# What Adults Get Wrong About Girls and Autism
Girls with autism get diagnosed later than boys, often in their teens or adulthood. Conner James Black, PhD, a researcher at the Child Mind Institute, explains why adults miss the signs.
The gap exists partly because autism presents differently in girls. Boys tend to show stereotypical behaviors like intense, narrow interests or difficulty with social interactions that adults recognize as autism traits. Girls often mask or camouflage their autism, blending in at school or home while struggling internally.
Girls with autism may have intense interests that look less unusual than those of boys. A girl obsessed with horses or a specific book series appears typical. A boy fixated on train schedules or dinosaurs stands out more. Adults interpret these interests through a gender lens, missing the intensity that signals autism.
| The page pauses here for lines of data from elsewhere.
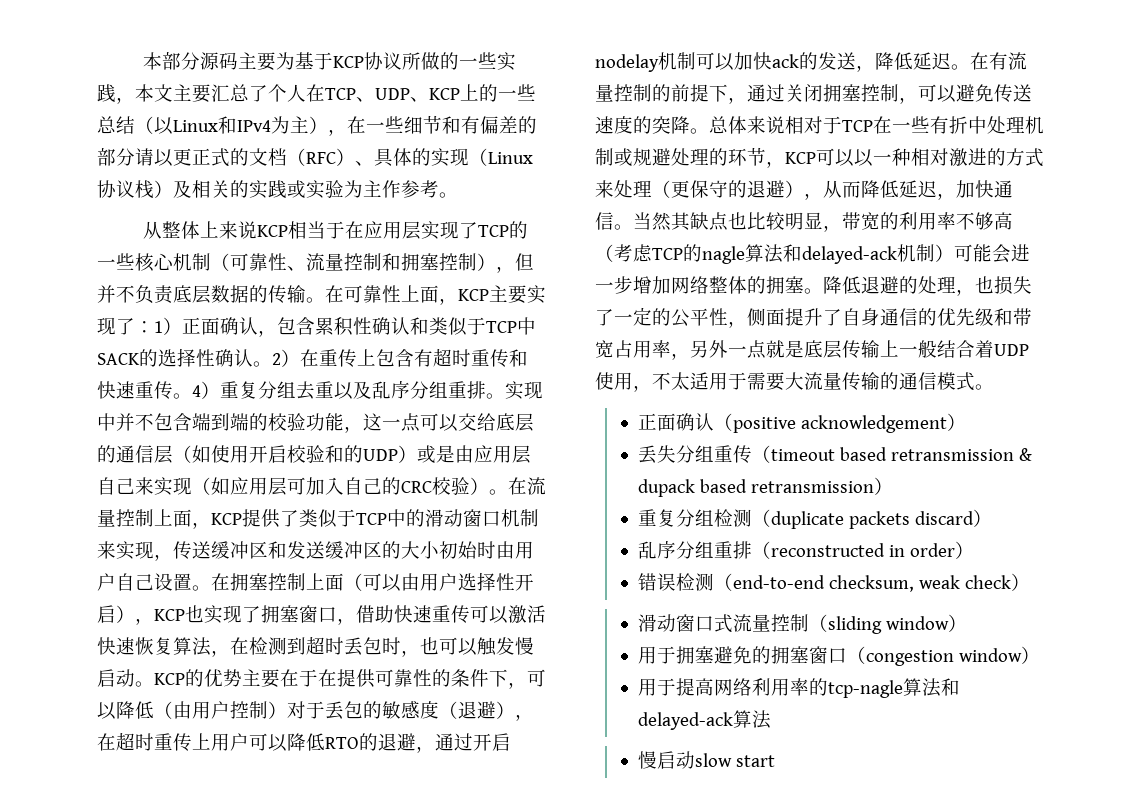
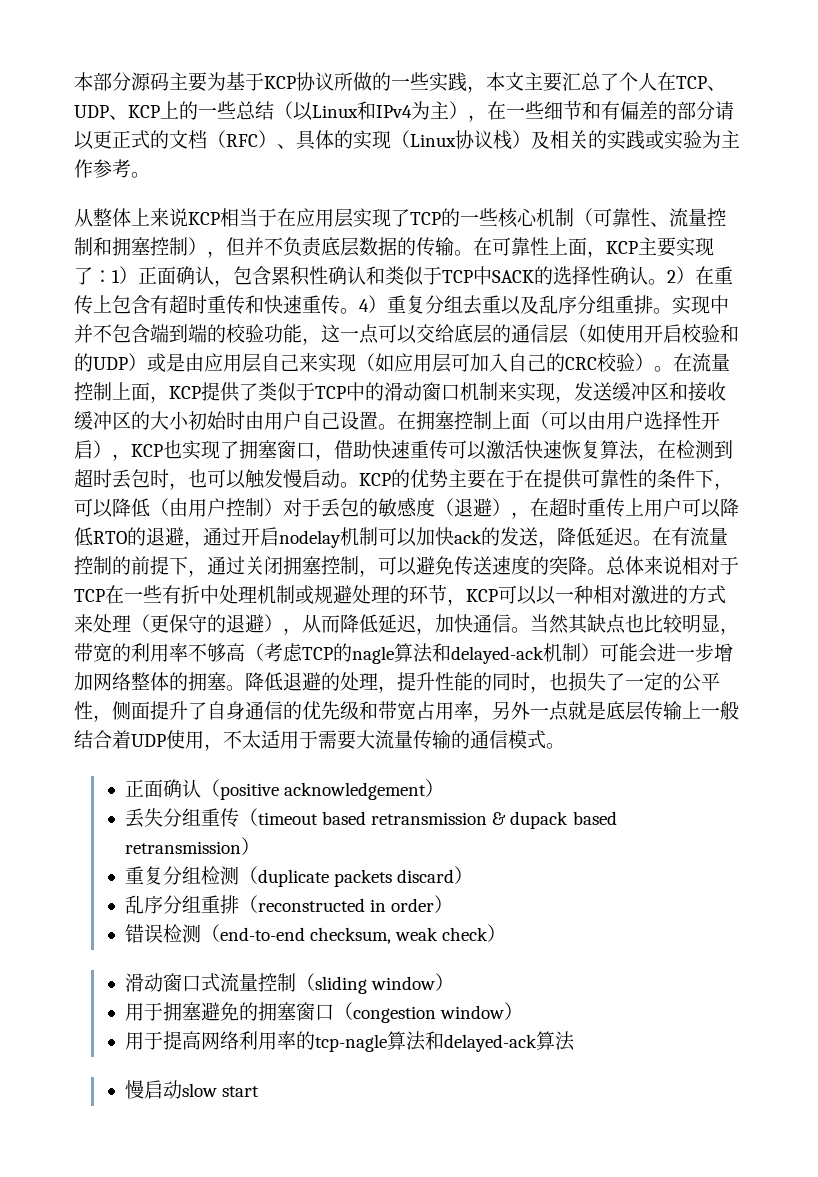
- 在流量控制上面，KCP提供了类似于TCP中的滑动窗口机制来实现，传送缓冲区和发送缓冲区的大小初始时由用户自己设置。
+ 在流量控制上面，KCP提供了类似于TCP中的滑动窗口机制来实现，发送缓冲区和接收缓冲区的大小初始时由用户自己设置。
- 降低退避的处理，也损失了一定的公平性，侧面提升了自身通信的优先级和带宽占用率，另外一点就是底层传输上一般结合着UDP使用，不太适用于需要大流量传输的通信模式。
+ 降低退避的处理，提升性能的同时，也损失了一定的公平性，侧面提升了自身通信的优先级和带宽占用率，另外一点就是底层传输上一般结合着UDP使用，不太适用于需要大流量传输的通信模式。

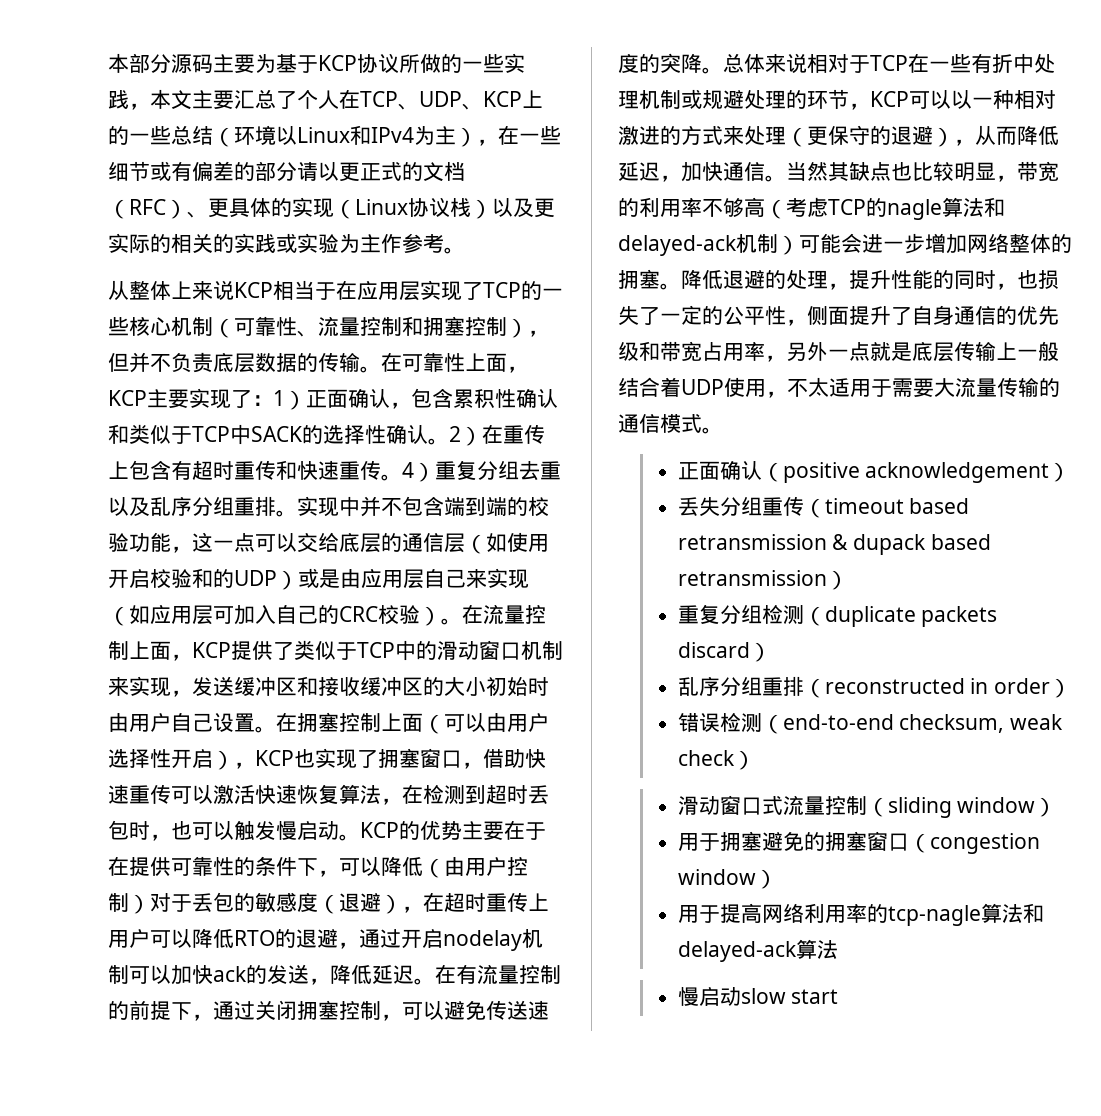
- 本部分源码主要为基于KCP协议所做的一些实践，本文主要汇总了个人在TCP、UDP、KCP上的一些总结（以Linux和IPv4为主），在一些细节和有偏差的部分请以更正式的文档（RFC）、具体的实现（Linux协议栈）及相关的实践或实验为主作参考。
+ 本部分源码主要为基于KCP协议所做的一些实践，本文主要汇总了个人在TCP、UDP、KCP上的一些总结（环境以Linux和IPv4为主），在一些细节或有偏差的部分请以更正式的文档（RFC）、更具体的实现（Linux协议栈）以及更实际的相关的实践或实验为主作参考。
Social differences also hide differently in girls. While boys with autism may avoid peers entirely, girls often want friendships but struggle with the unwritten rules. They may appear socially successful on the surface, maintaining friendships through significant effort and exhaustion. Teachers and parents don't recognize this as a red flag.
Girls also internalize anxiety and stress rather than externalizing it. Boys with autism might have visible meltdowns. Girls develop anxiety disorders, perfectionism, or depression before anyone connects their struggles to autism. By the time they're diagnosed, years of unmet support have passed.
The late diagnosis carries real costs. Girls miss early intervention services. They work harder than necessary to fit in, burning out emotionally. Some develop eating disorders or self-harm as coping mechanisms while no one recognizes autism as the underlying issue.
Parents and teachers should watch for these signs in girls: intense focus on topics presented as hobbies rather than obsessions, anxiety that increases in social situations, exhaustion after school, difficulty with transitions, literal interpretation of language, and strong sensory sensitivities.